Records from a dataset:
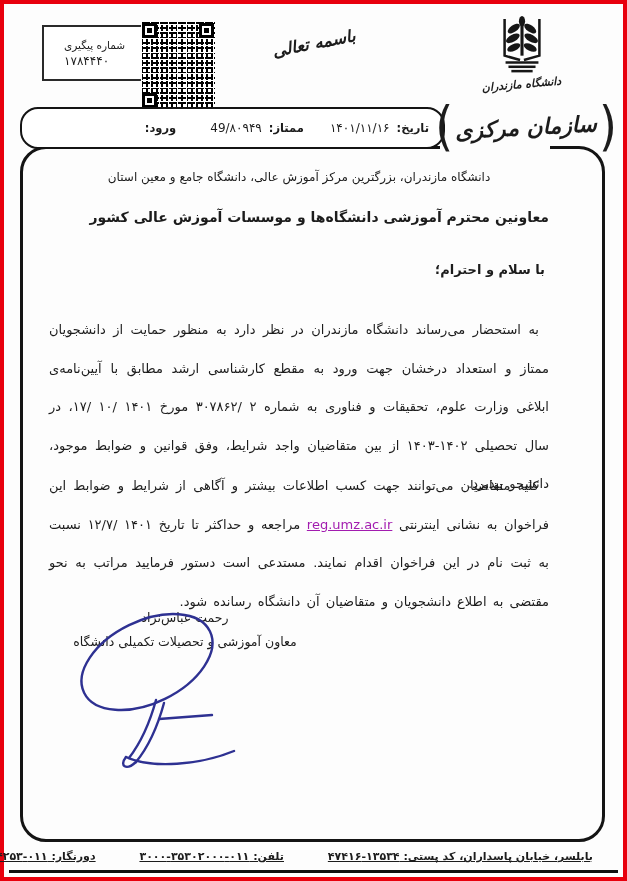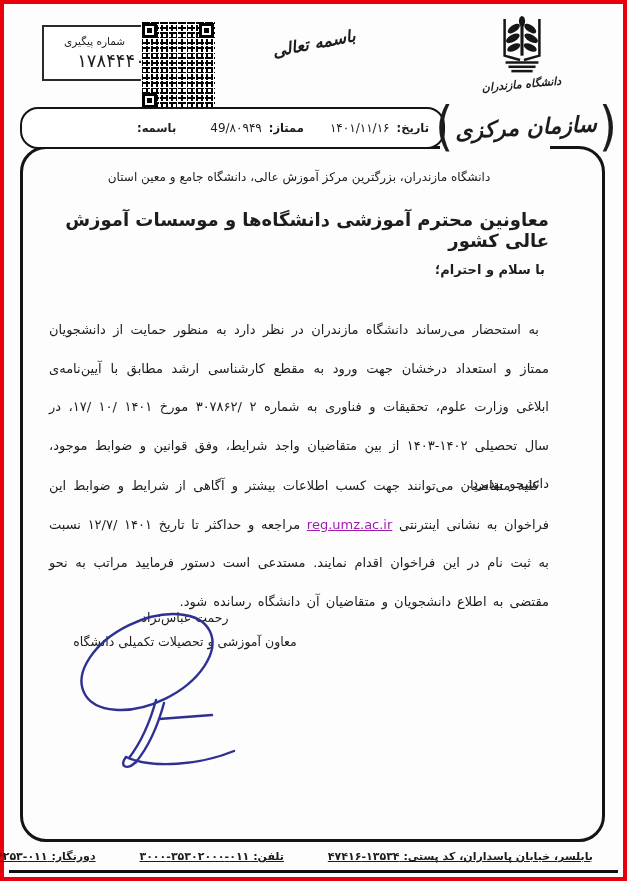--- a/index.html
+++ b/index.html
@@ -10,7 +10,7 @@
   .tracking-box{position:absolute;left:38px;top:21px;width:94px;height:48px;border:2px solid #2a2a2a;
     background:#fff;display:flex;flex-direction:column;justify-content:center;padding:2px 20px;}
   .tracking-box .lbl{font-size:10.5px;text-align:left;direction:rtl;}
-  .tracking-box .num{font-size:18px;text-align:center;direction:rtl;margin-top:3px;letter-spacing:1px;}
+  .tracking-box .num{font-size:12px;text-align:left;direction:rtl;margin-top:3px;letter-spacing:1px;}
 
   .qr{position:absolute;left:137px;top:18px;width:74px;height:87px;background-color:#fff;
     background-image:

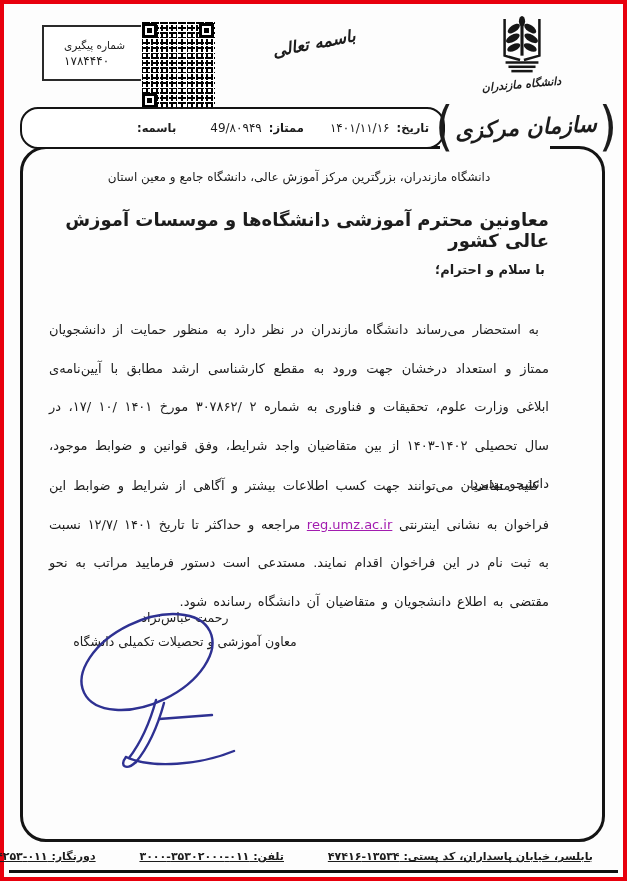--- a/index.html
+++ b/index.html
@@ -119,7 +119,7 @@
     <span class="lbl">ممتاز:</span>
     <span class="val">49/۸۰۹۴۹</span>
     <span class="sp2"></span>
-    <span class="lbl">باسمه:</span>
+    <span class="lbl">ورود:</span>
     <span class="val"></span>
   </div>
 

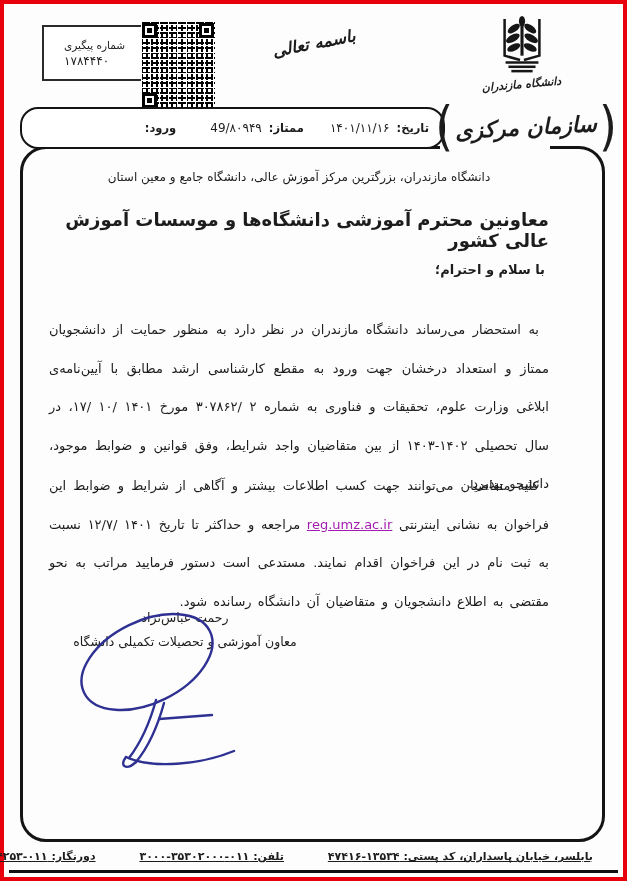--- a/index.html
+++ b/index.html
@@ -49,7 +49,7 @@
   
   .tagline{position:absolute;left:45px;top:166px;width:500px;text-align:center;font-size:12px;direction:rtl;}
   .recipient{position:absolute;left:45px;top:205px;width:500px;direction:rtl;text-align:right;
-    font-size:18px;font-weight:bold;}
+    font-size:14px;font-weight:bold;}
   .salutation{position:absolute;left:41px;top:258px;width:500px;direction:rtl;text-align:right;
     font-size:13px;font-weight:bold;}
   .para{position:absolute;left:45px;width:500px;direction:rtl;text-align:justify;text-align-last:right;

■ EXERCISE DETAILS
Only the pictures are to be left out, and all of the data must otherwise be transcribed exactly.

■ RESPONSE TO THIS TASK
--- a/index.html
+++ b/index.html
@@ -10,7 +10,7 @@
   .tracking-box{position:absolute;left:38px;top:21px;width:94px;height:48px;border:2px solid #2a2a2a;
     background:#fff;display:flex;flex-direction:column;justify-content:center;padding:2px 20px;}
   .tracking-box .lbl{font-size:10.5px;text-align:left;direction:rtl;}
-  .tracking-box .num{font-size:18px;text-align:center;direction:rtl;margin-top:3px;letter-spacing:1px;}
+  .tracking-box .num{font-size:12px;text-align:left;direction:rtl;margin-top:3px;letter-spacing:1px;}
 
   .qr{position:absolute;left:137px;top:18px;width:74px;height:87px;background-color:#fff;
     background-image:

--- a/index.html
+++ b/index.html
@@ -119,7 +119,7 @@
     <span class="lbl">ممتاز:</span>
     <span class="val">49/۸۰۹۴۹</span>
     <span class="sp2"></span>
-    <span class="lbl">باسمه:</span>
+    <span class="lbl">ورود:</span>
     <span class="val"></span>
   </div>
 

--- a/index.html
+++ b/index.html
@@ -49,7 +49,7 @@
   
   .tagline{position:absolute;left:45px;top:166px;width:500px;text-align:center;font-size:12px;direction:rtl;}
   .recipient{position:absolute;left:45px;top:205px;width:500px;direction:rtl;text-align:right;
-    font-size:18px;font-weight:bold;}
+    font-size:14px;font-weight:bold;}
   .salutation{position:absolute;left:41px;top:258px;width:500px;direction:rtl;text-align:right;
     font-size:13px;font-weight:bold;}
   .para{position:absolute;left:45px;width:500px;direction:rtl;text-align:justify;text-align-last:right;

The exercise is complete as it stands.